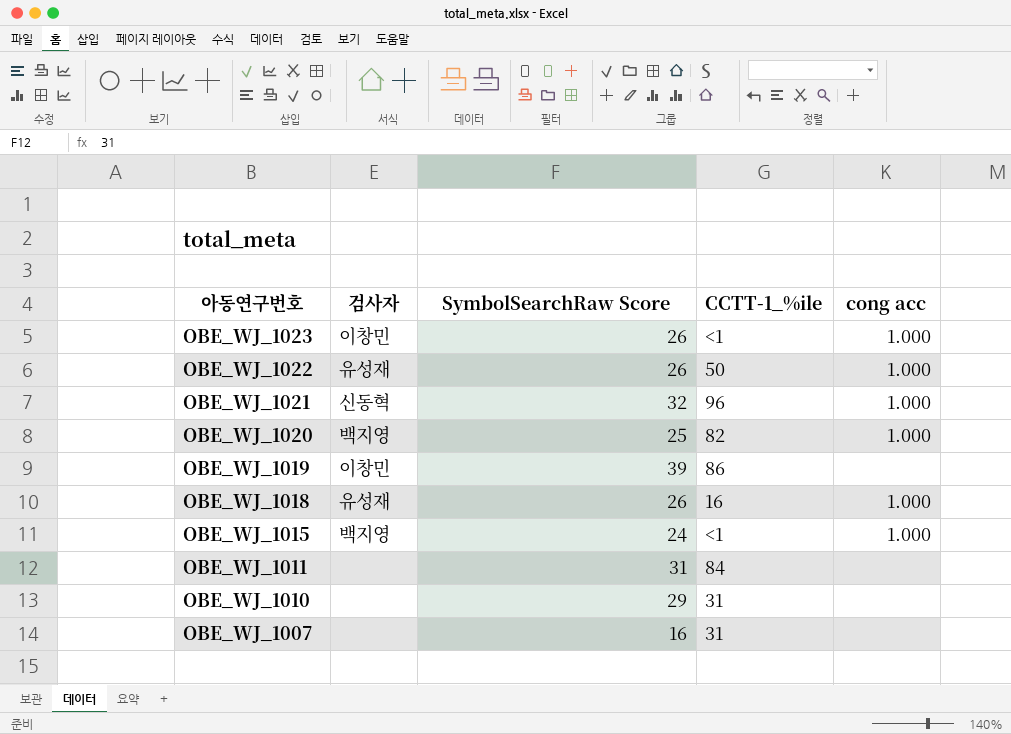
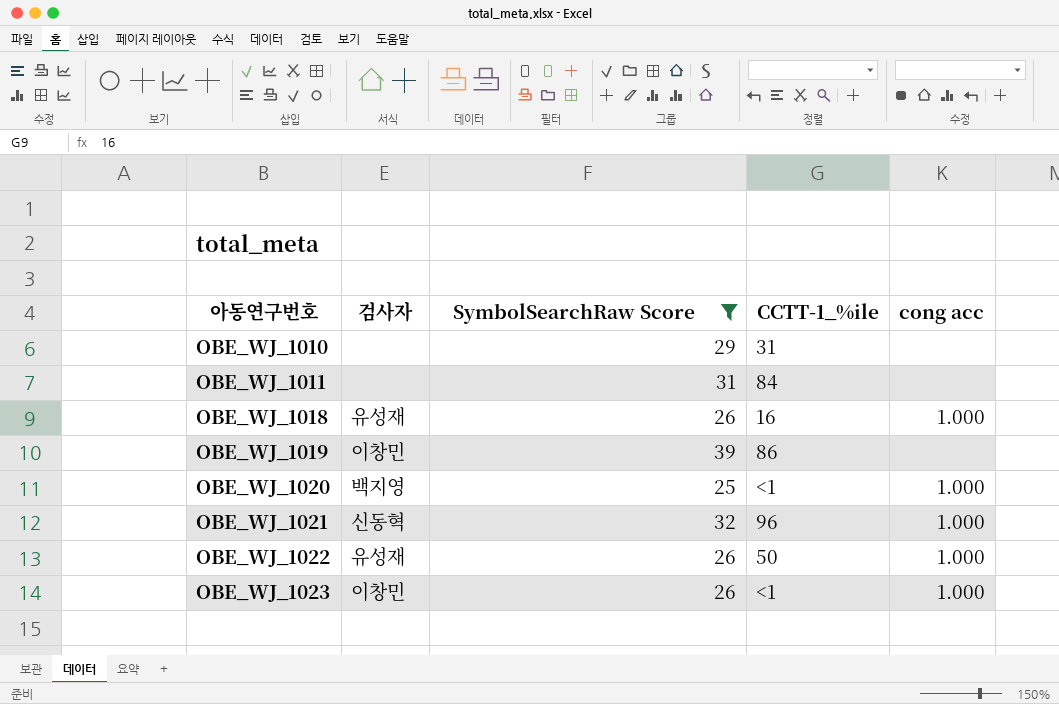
filter: none -> SymbolSearchRaw Score >= 25
row order: 아동연구번호 descending -> 아동연구번호 ascending
OBE_WJ_1020 | CCTT-1_%ile: 82 -> <1

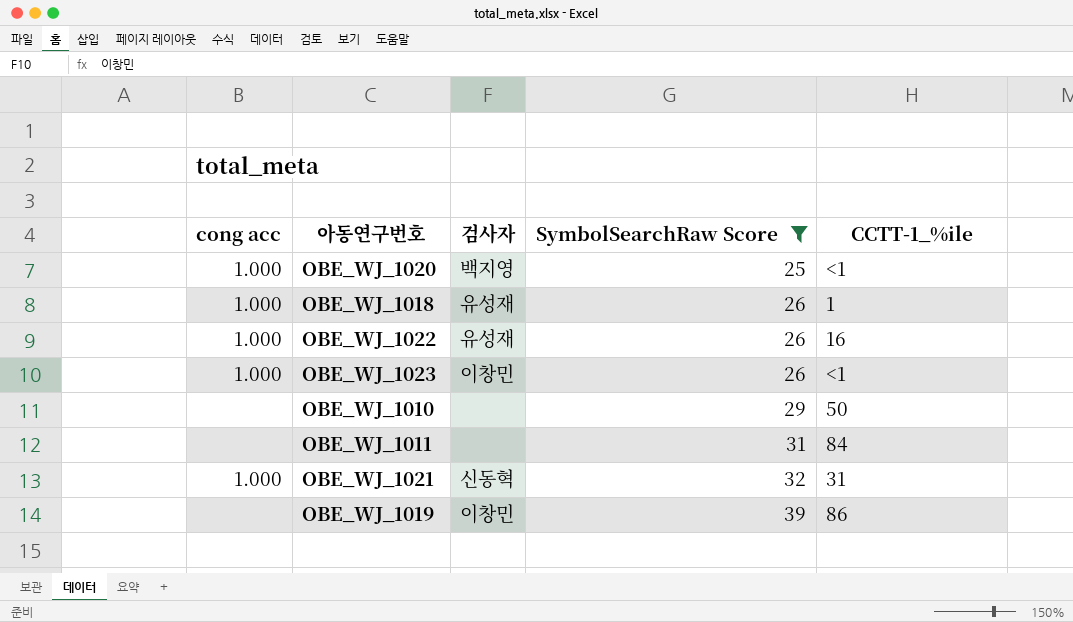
row order: 아동연구번호 ascending -> SymbolSearchRaw Score ascending
column cong acc | position: 5 -> 1
OBE_WJ_1018 | CCTT-1_%ile: 16 -> 1
OBE_WJ_1022 | CCTT-1_%ile: 50 -> 16
OBE_WJ_1010 | CCTT-1_%ile: 31 -> 50
OBE_WJ_1021 | CCTT-1_%ile: 96 -> 31

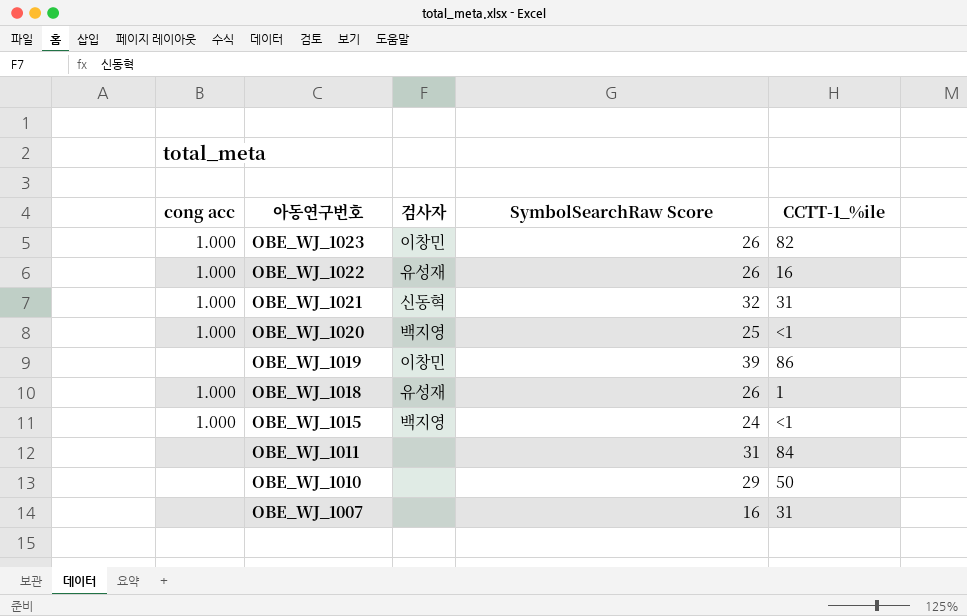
filter: SymbolSearchRaw Score >= 25 -> none
row order: SymbolSearchRaw Score ascending -> 아동연구번호 descending
OBE_WJ_1023 | CCTT-1_%ile: <1 -> 82

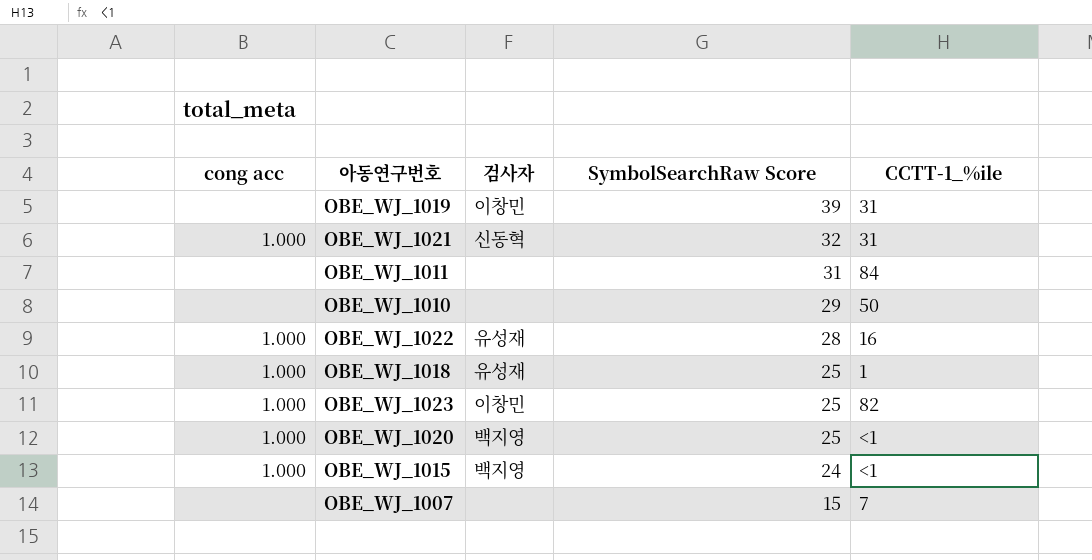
row order: 아동연구번호 descending -> SymbolSearchRaw Score descending
OBE_WJ_1019 | CCTT-1_%ile: 86 -> 31
OBE_WJ_1022 | SymbolSearchRaw Score: 26 -> 28
OBE_WJ_1018 | SymbolSearchRaw Score: 26 -> 25
OBE_WJ_1023 | SymbolSearchRaw Score: 26 -> 25
OBE_WJ_1007 | SymbolSearchRaw Score: 16 -> 15
OBE_WJ_1007 | CCTT-1_%ile: 31 -> 7

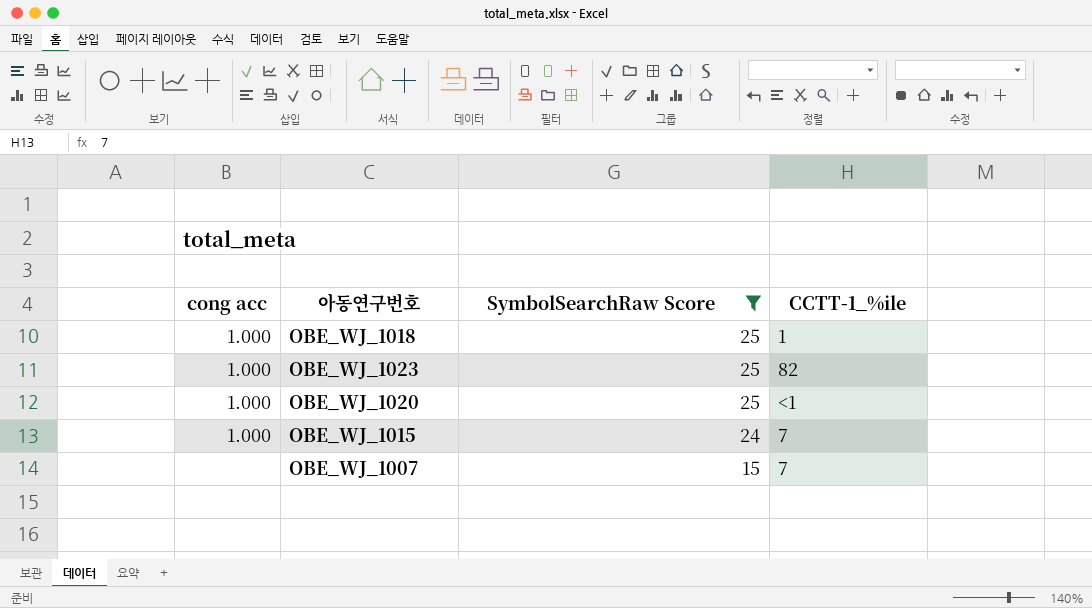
filter: none -> SymbolSearchRaw Score <= 25
column 검사자 | position: 3 -> none
OBE_WJ_1015 | CCTT-1_%ile: <1 -> 7

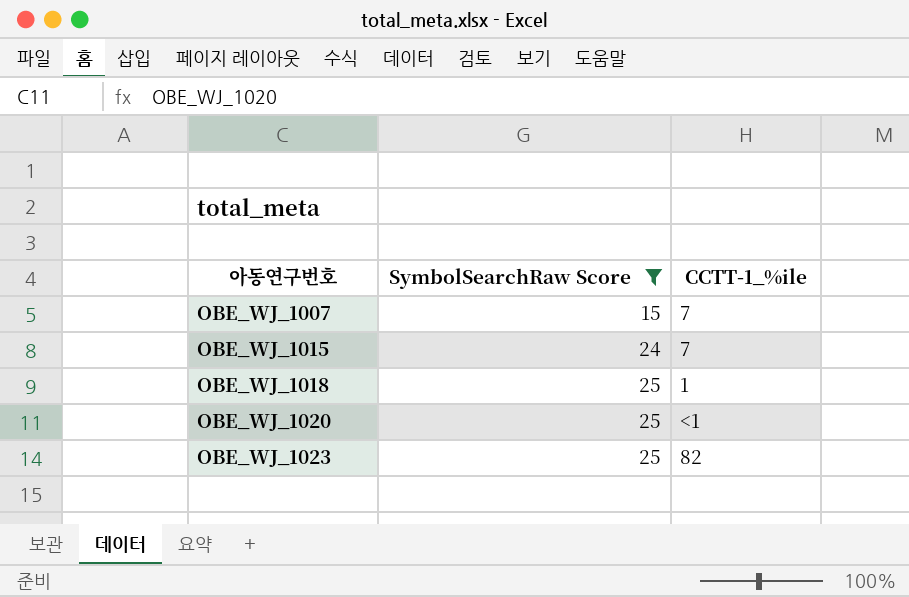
row order: SymbolSearchRaw Score descending -> 아동연구번호 ascending
column cong acc | position: 1 -> none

+++

▶ WHAT YOU ARE ASKED TO DO
Search the entries above for the string "Score". Copy each line in which it appears.

▶ EXERCISE SOLUTION
filter: none -> SymbolSearchRaw Score >= 25
row order: 아동연구번호 ascending -> SymbolSearchRaw Score ascending
filter: SymbolSearchRaw Score >= 25 -> none
row order: SymbolSearchRaw Score ascending -> 아동연구번호 descending
row order: 아동연구번호 descending -> SymbolSearchRaw Score descending
OBE_WJ_1022 | SymbolSearchRaw Score: 26 -> 28
OBE_WJ_1018 | SymbolSearchRaw Score: 26 -> 25
OBE_WJ_1023 | SymbolSearchRaw Score: 26 -> 25
OBE_WJ_1007 | SymbolSearchRaw Score: 16 -> 15
filter: none -> SymbolSearchRaw Score <= 25
row order: SymbolSearchRaw Score descending -> 아동연구번호 ascending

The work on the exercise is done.